Она проверила тростью вход на кухню, карандашом, взятым из вазочки на столе, провела внутри каждой чашки, прежде чем взять ее из шкафчика. И вдруг она похолодела – она ведь открыла шкафчик, не проверив его дверцу! Получается, что любой зазор между предметами, любое отверстие может убить или искалечить! От страха у нее застучали зубы, ей показалось, что внутри кишечника что-то зашевелилось.
– Дункан! – закричала она. Он так спешил к ней, что ударился о дверь, бедром сдвинул кухонный стол.
– Ничего, я в порядке. Просто держи меня!
Они выпили кофе на кухне. Полистав телефонный справочник, они выяснили, что местная радиостанция принадлежала «Пластикорпу».
– Что будем делать? – спросил он. – Оборона бессмысленна. Правда, можно сбежать в другой город, за границу, пусть Томс делает что хочет. Но ни ты, ни я не сможем так поступить. Надо нападать, найти Томса. И сделать это придется нам самим. Похоже, что никто не сможет помочь нам.
– С чего начнем?
– Нужна информация, самые последние данные. Думаю, надо начать с офиса. Но их не пропустили.
– Мистер Хелм?
Дункан повернулся на голос. Угроза, исходившая от охранника, была прикрыта костюмом-тройкой. Так камуфляжная сетка прикрывает танк «шерман».
– Да, я – ответил Дункан.
– Я так и думал, сэр. – И охранник показал значок. – Мистер Хелм, я из службы безопасности.
– Я и не знал, что у «Пластикорпа» есть служба безопасности.
– Это нововведение, сэр. Извините, но я не могу впустить вас. И вашу спутницу тоже.
– Почему?
– Вход строго по списку, вас же нет в списке. Извините.
– Какого черта… – начала было Джанис.
– Все в порядке, – прервал ее Дункан. – Пошли, Джанис.
Спускаясь по ступенькам главного входа, Дункан нащупал в кармане связку ключей – от своей квартиры и от входов в офис «Пластикорпа».
Глава 20
Томс вырезал дыру в задней стенке шкафа с продуктами для столовой фирмы, взял банку ананасового сока. Взмах левой рукой, и блестящий лоскут жести отделился от кромки банки. Разливая сок, он достал из кармана соломинку для питья, с трудом отдышался и начал сосать.
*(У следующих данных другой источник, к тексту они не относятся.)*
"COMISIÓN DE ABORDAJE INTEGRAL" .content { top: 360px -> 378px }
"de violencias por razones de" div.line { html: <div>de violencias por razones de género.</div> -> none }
Вкус у сока был противный. Точнее, сок казался противным из-за гниющей дряни во рту. У него не было обоняния, горькая смесь из крови и гноя, выделяемых изуродованным носом, поступала в глотку, собиралась в ранах на лице. Сок и слюна не могли стекать по подбородку, поскольку распухшее лицо натянуло пластмассовую маску туго, как кожу на барабане.
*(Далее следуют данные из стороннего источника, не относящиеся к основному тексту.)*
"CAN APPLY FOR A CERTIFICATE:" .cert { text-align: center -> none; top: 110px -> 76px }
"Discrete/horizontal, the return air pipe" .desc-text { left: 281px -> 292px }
Выпив почти весь сок, он оставил банку на каменной ступеньке лестницы. С лицом надо было что-то делать. Яды, образовавшиеся в результате гниением тканей, вызывали тошноту. Высокая температура его почти не беспокоила, поскольку мозг с самого начала был как в огне. Самое страшное – позывы к рвоте, он мог захлебнуться в собственной блевотине. А до этого следовало свести кое с кем старые счеты. Поэтому необходимо любым способом избавиться от гниющих тканей лица и выделяемого гноя. Когда-то в детстве он прочитал книгу о первых переселенцах на Запад, о том, как один из них страдал от гангрены. Книга подсказала выход.